Backbone! for president in ‘08 Everything Changes
Sep 15

This Sunday has been recognized as the International Day for Darfur. Protests are planned in approximately 32 countries but I come to you asking that you just spend 15 serious minutes reflecting on what has gone in the Sudan, while not thinking about anything else. I have, and most definitely will on Sunday.

In case you don’t really care what is going on in Darfur (and that is really OK if you don’t, just please recognize how makes you feel to know whether you honestly do or not), here are a couple of quick things to consider:

  1. What is going on Darfur is in fact the first case of true genocide in the 21st century
  2. On September 11 2001, 2985 died in the World Trade Centers, since the conflict began in late 2003, the best estimate is that a quarter million have died in Darfur. Just under one hundred times as many as 9/11.
  3. Hurricane Katrina temporarily displaced an estimated 1,000,000 people from their homes and was dubbed the worst natural disaster in American history. At least 3,000,000 have been displaced permanently from their homes, the majority of which live in ultra-primitive refugee camps.

It is nearly impossible to go to Darfur, however those that have report that they have seen women raped immediately upon leaving refugee camps to find firewood, entire wells (remember water is scarce) poisoned, and the dead being dumped into those wells to hide the bodies.

The preamble of the UN charter states the United Nations (founded in 1945) are determined “to reaffirm faith in fundamental human rights, in the dignity and worth of the human person, in the equal rights of men and women and of nations large and small” (pasted directly from their website). Is living to tomorrow considered a fundamental human right? Did we lose sight of this goal in like 1946? Here are the events of genocide I can think of off the top of my head since then:

Angola, the Balkans, Burundi (twice), Cambodia, The Congo, El Slavador, Indonesia, Iraq, Rawanda, Somalia, The Sudan (twice), Uganda, and South Vietnam… all cases of killing members of a different race, religion, or political party SINCE the holocaust. I have seen Auschwitz-Birkenau in Poland and I have seen the Killing Fields in Cambodia.

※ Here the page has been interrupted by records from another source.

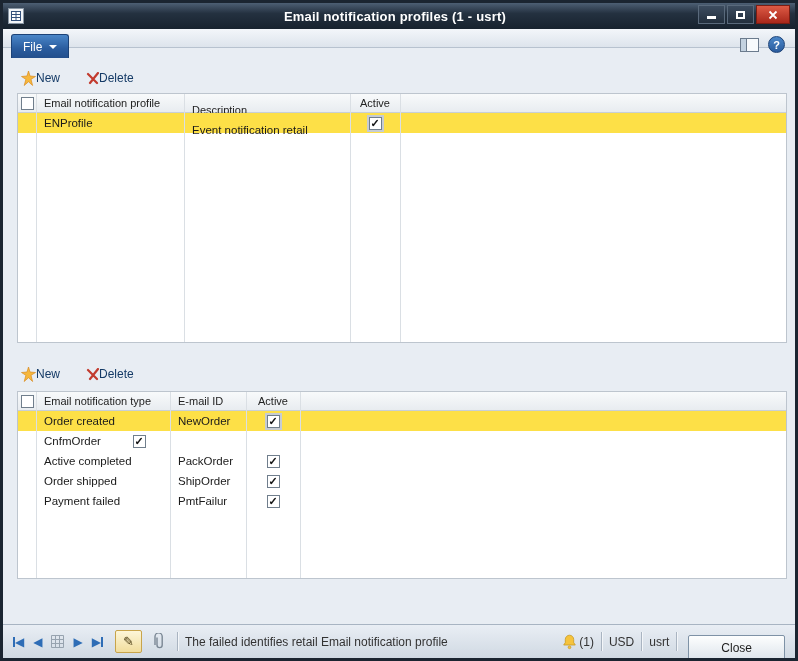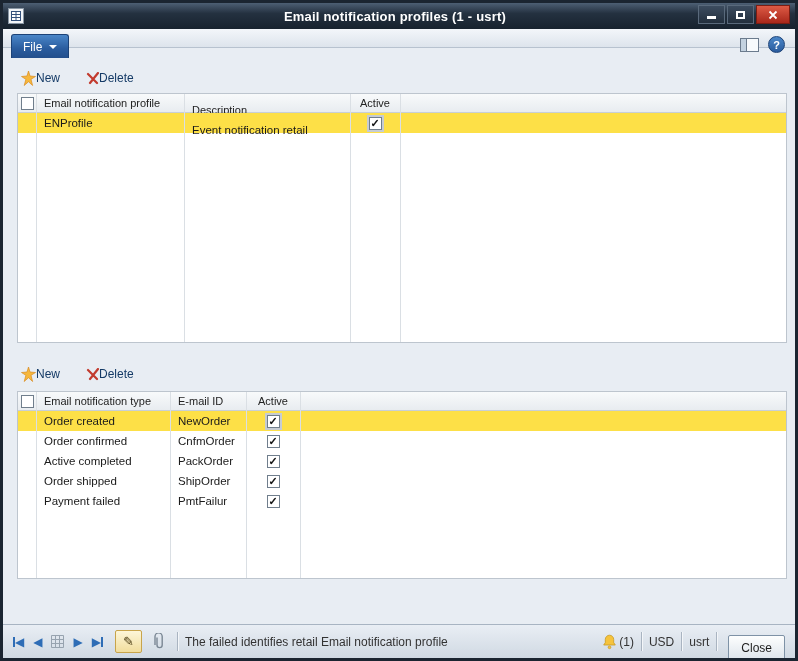--- a/index.html
+++ b/index.html
@@ -111,21 +111,21 @@
     margin-left:12px; width:27px; height:23px; border:1px solid #c8a44a; border-radius:2px;
     background:linear-gradient(#fdf6d8,#f1dd9d);
     display:flex; align-items:center; justify-content:center; font-size:13px; color:#4a3b12;
   }
   .clip-btn { margin-left:6px; display:flex; align-items:center; justify-content:center; width:22px; height:23px; }
   .sep { width:1px; height:19px; background:#a9b4c1; box-shadow:1px 0 0 #f3f6f9; margin:0 7px; }
   .status-text { color:#333; }
   .sb-right { margin-left:auto; display:flex; align-items:center; }
   .bell-group { display:flex; align-items:center; gap:2px; }
   .close-btn {
-    margin-left:4px; height:25px; padding:0 12px; border:1px solid #7e92a6; border-radius:2px;
+    margin-left:4px; height:25px; padding:0 32px; border:1px solid #7e92a6; border-radius:2px;
     background:linear-gradient(#fdfefe,#dee5ec); font-size:12px; color:#1d1d1d;
     font-family:"Liberation Sans", sans-serif;
     margin-top:12px;
   }
 </style>
 </head>
 <body>
 
 <div class="window">
 
@@ -243,21 +243,20 @@
       <div class="gcell c-id">NewOrder</div>
       <div class="gcell c-act2">
           <span class="cb-focus-wrap">
             <span class="checkbox checked"></span>
           </span>
         </div>
       <div class="gcell c-fill"></div>
     </div>
     <div class="grow">
       <div class="gcell c-cb"></div>
-      <div class="gcell c-type">Order confirmed</div>
       <div class="gcell c-id">CnfmOrder</div>
       <div class="gcell c-act2">
           <span class="checkbox checked"></span>
         </div>
       <div class="gcell c-fill"></div>
     </div>
     <div class="grow">
       <div class="gcell c-cb"></div>
       <div class="gcell c-type">Active completed</div>
       <div class="gcell c-id">PackOrder</div>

Well for me I think it stops this time. On September 30, the 7000 peacekeepers from the African Union have to leave Darfur unless the UN agrees to take over the operation. If the peacekeepers leave, there will be no security for humanitarian organizations. If the humanitarians leave (God bless every one of you), then 3 million Darfur refugees are left with no food or basic medical care.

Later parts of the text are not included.